The landscape elements “either are Dunnington-Grubb or not … either are surviving or not,” he argued.

“The character of mature vegetation is important,” Snider said, adding that the “language of heritage conservation” is often not understood by people.

“The point is, these aren’t easy questions,” he said.

SORE lawyer Richard Stephenson challenged the idea that Solmar doesn’t know the heritage aspects, citing a report from August 2019 by Solmar’s heritage consultant Leah Wallace, which outlined specific heritage aspects.

He said Wallace found that the landscape is part of the heritage value of the property and there’s just a disagreement on which parts need protecting.

Solmar kept the document to itself for months before disclosing it to the town, court heard, after the town requested the report be done.

If the heritage attributes include the Dunnington-Grubb landscape, and Solmar isn’t clear about what is and is not legal, the company should refrain from doing work or apply to the municipality for projects it wishes to complete, Snider said.

Certain aspects of the property have existed for 100 years, Snider said, and Solmar only purchased the lands two years ago.

“In the lifespan of those properties, that’s just yesterday,” he said. “And yet, after declaring intention to designate, (Solmar) significantly altered the landscape … so what was the urgency in cutting the trees down?” he asked. “The applicant bought lands that it knew had heritage features.”

Solmar had a permit from the Niagara Peninsula Conservation Authority (NPCA) to cut the trees, Melling said, though the town claims it was expired. He said the town should adopt a comprehensive tree bylaw, as is common across the country.

Snider pointed out the NPCA has no authority over the heritage act.

He said that when the trees were cut, Solmar had only provided one day’s notice. But Melling argued that no notice was actually required at all, and that one day is sufficient time for the town to send an email if it wanted Solmar to stop. No message was sent, he said.

On top of that, there are widely used methods to protect trees that simply were not implemented here, he said.

“The point is they didn’t say, ‘Stop doing that,’ ” Melling said.

He likened the charges against Solmar to that of a person receiving a speeding ticket without ever knowing what the speed limit was, saying there’s no ground for criminality if there’s no understanding of the crime.

“There can be no legal debate. In order for that debate to happen, the town and SORE needed to tell my client what the illegal acts are,” he said.

Solmar agreed it would designate the property at the site plan approval stage, which Melling said means only after it’s approved. It’s now in the design phase and therefore the designation is premature, he argued, and costing his client the ability to be able to work on the property.

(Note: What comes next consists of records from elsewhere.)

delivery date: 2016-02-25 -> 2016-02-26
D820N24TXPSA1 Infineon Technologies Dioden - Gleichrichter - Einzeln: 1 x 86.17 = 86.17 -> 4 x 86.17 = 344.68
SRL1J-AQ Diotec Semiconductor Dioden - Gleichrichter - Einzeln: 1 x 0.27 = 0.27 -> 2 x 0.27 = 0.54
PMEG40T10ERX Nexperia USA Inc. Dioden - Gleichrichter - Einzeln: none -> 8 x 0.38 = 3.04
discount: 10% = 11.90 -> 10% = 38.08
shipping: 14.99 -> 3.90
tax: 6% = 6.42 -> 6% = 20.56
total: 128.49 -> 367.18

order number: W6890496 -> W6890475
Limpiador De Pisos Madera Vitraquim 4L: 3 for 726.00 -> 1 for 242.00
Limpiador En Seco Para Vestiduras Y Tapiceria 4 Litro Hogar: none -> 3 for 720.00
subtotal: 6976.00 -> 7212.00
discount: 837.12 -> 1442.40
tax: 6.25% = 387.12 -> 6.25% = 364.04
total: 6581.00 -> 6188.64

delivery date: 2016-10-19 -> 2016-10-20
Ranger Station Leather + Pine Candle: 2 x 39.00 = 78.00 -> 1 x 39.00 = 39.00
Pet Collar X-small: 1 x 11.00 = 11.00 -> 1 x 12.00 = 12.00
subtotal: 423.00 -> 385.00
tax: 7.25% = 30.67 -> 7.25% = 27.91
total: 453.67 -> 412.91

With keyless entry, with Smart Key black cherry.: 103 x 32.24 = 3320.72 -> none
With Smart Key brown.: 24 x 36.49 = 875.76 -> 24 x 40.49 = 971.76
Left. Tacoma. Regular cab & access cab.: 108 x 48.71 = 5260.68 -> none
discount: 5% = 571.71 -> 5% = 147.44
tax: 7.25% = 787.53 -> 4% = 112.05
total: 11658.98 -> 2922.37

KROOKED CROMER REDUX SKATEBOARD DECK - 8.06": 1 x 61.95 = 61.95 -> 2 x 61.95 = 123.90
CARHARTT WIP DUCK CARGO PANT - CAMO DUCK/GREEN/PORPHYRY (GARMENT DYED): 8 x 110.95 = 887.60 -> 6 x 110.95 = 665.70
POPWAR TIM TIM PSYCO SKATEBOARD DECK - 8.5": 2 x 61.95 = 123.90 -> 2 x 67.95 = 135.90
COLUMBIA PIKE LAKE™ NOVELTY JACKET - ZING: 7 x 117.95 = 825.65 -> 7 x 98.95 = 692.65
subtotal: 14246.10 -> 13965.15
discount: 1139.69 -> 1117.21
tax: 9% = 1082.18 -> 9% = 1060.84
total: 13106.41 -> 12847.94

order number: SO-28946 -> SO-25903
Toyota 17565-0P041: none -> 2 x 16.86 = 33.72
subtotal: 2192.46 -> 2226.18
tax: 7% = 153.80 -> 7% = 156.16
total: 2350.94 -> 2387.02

Snider said the wording “approval stage” needs a “broad interpretation.”

He said Melling’s interpretation is “far too narrow, that one line would prevent a municipality from interim protection of heritage lands from being destroyed.”

“Not everything in life can be regulated like a numeric speed limit,” Snider said.

Melling also said the notice of intention is premature and is negatively affecting his client.

The town and SORE are now telling his client no work can be done, he said, even though so far the town doesn’t have the ability or knowledge to advise Solmar about the heritage attributes, nor does Solmar know what the heritage aspects are, and it’s too early to know if the notice of intention is valid for much of the property.

Melling also pointed out the town has no map of the heritage aspects and that the heritage aspects identified in the notice of intention are subject to change.

All of those factors combined constitute non-compliance with the heritage act designation procedure, he said.